SEPTEMBER 6, 1948
HYDE PARK, Sunday—We come again to Labor Day in a period in our history when labor, politically, is becoming one of the most important factors in our national life.
This is a presidential election year and both major political parties are doing their best to hold the organized labor vote. The Republicans have been out of office, so they probably will point out that anything labor dislikes lies at the door of the Democrats. They probably will add that if they were in power labor would have nothing to complain about. Their promise probably will be that if returned to power, everything that touches labor will be fairly and equitably adjusted.
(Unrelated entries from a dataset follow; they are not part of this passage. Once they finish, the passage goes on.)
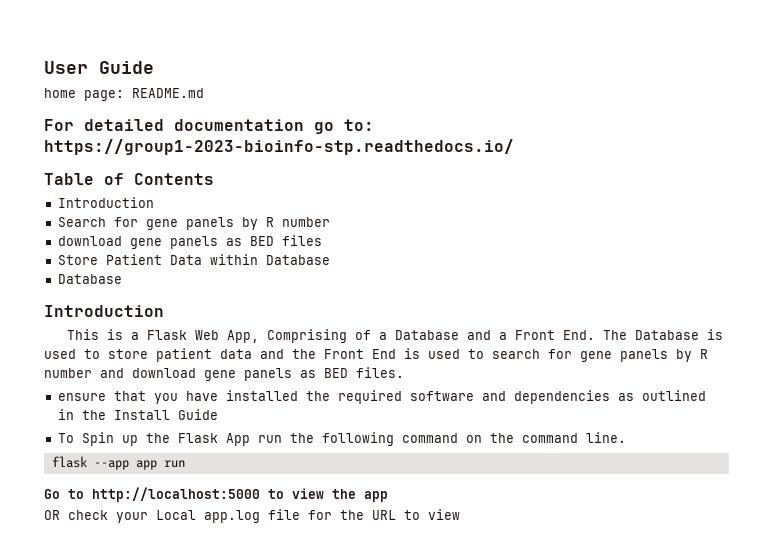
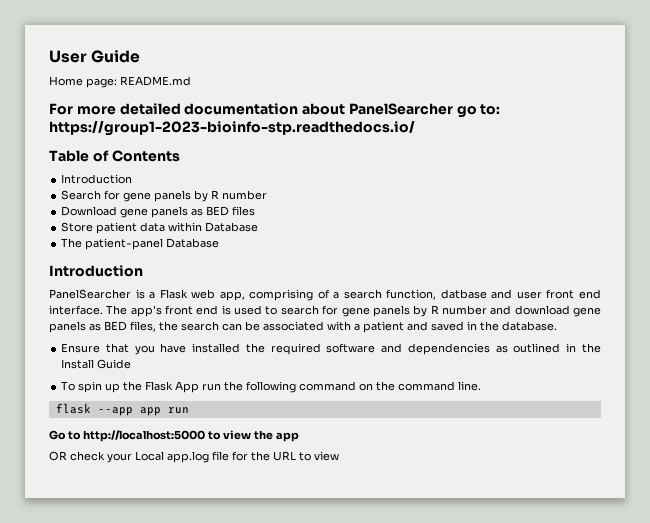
- home page: README.md
+ Home page: README.md
- For detailed documentation go to: https://group1-2023-bioinfo-stp.readthedocs.io/
+ For more detailed documentation about PanelSearcher go to: https://group1-2023-bioinfo-stp.readthedocs.io/
- download gene panels as BED files
+ Download gene panels as BED files
- Store Patient Data within Database
- Database
+ Store patient data within Database
+ The patient-panel Database
- This is a Flask Web App, Comprising of a Database and a Front End. The Database is used to store patient data and the Front End is used to search for gene panels by R number and download gene panels as BED files.
- ensure that you have installed the required software and dependencies as outlined in the Install Guide
+ PanelSearcher is a Flask web app, comprising of a search function, datbase and user front end interface. The app's front end is used to search for gene panels by R number and download gene panels as BED files, the search can be associated with a patient and saved in the database.
+ Ensure that you have installed the required software and dependencies as outlined in the Install Guide
- To Spin up the Flask App run the following command on the command line.
+ To spin up the Flask App run the following command on the command line.

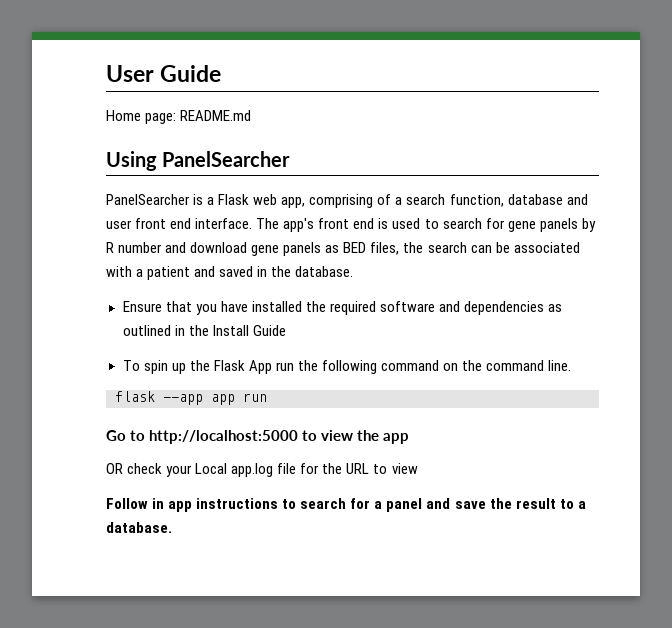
- For more detailed documentation about PanelSearcher go to: https://group1-2023-bioinfo-stp.readthedocs.io/
- Table of Contents
- Introduction
- Search for gene panels by R number
- Download gene panels as BED files
- Store patient data within Database
- The patient-panel Database
- Introduction
+ Using PanelSearcher
- PanelSearcher is a Flask web app, comprising of a search function, datbase and user front end interface.
+ PanelSearcher is a Flask web app, comprising of a search function, database and user front end interface.
+ Follow in app instructions to search for a panel and save the result to a database.

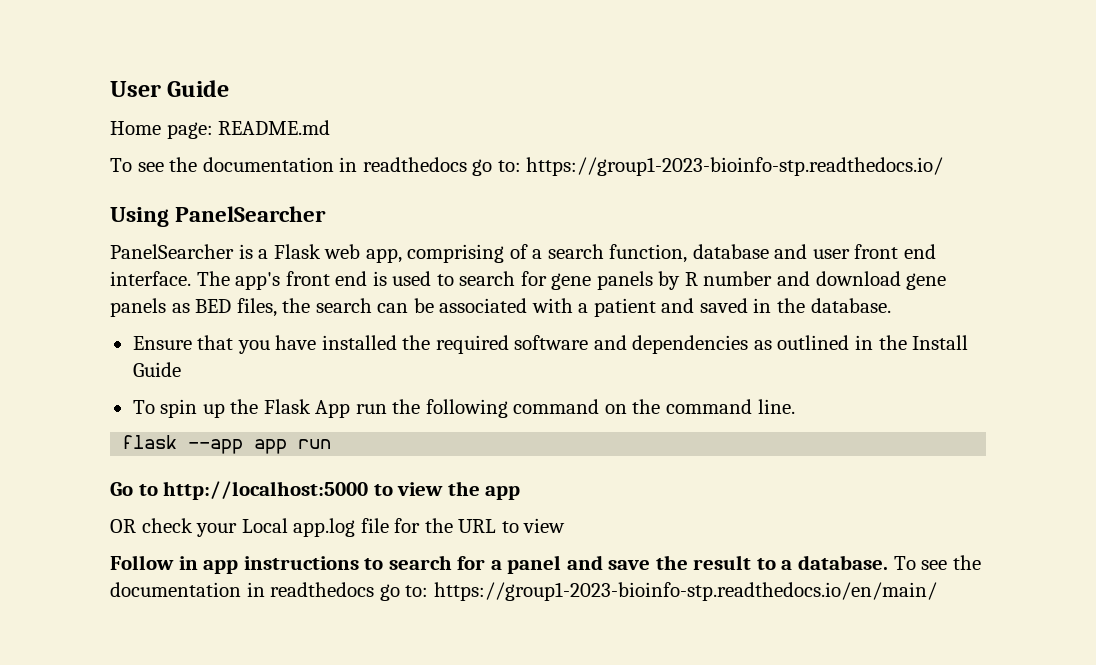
+ To see the documentation in readthedocs go to: https://group1-2023-bioinfo-stp.readthedocs.io/
+ To see the documentation in readthedocs go to: https://group1-2023-bioinfo-stp.readthedocs.io/en/main/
Both AFL and CIO leaders, however, will find it hard to forget the Taft-Hartley Law. And though they may not have always seen eye to eye with President Truman and his policies, they certainly are going to find, when they weigh the records of the Republican and the Democratic parties, that the latter has brought labor more solid gains in the past 10 years than it ever achieved in any other similar length of time.
How will the men who make up the organized labor groups in the country face up to this situation?
They do not like to be told how to vote. In fact, the wise labor leader rarely tells the members of his organization how to vote. He tries to establish in his union an educational system to present its members facts on legislation that affects the interests of labor, and also the record of the various candidates' attitudes and actions as regards labor questions.
In 1946, I felt that this education had not been very well done. Therefore, labor was confused and to a great degree stayed away from the polls, which is, of course, the easiest way for reactionary candidates to gain office.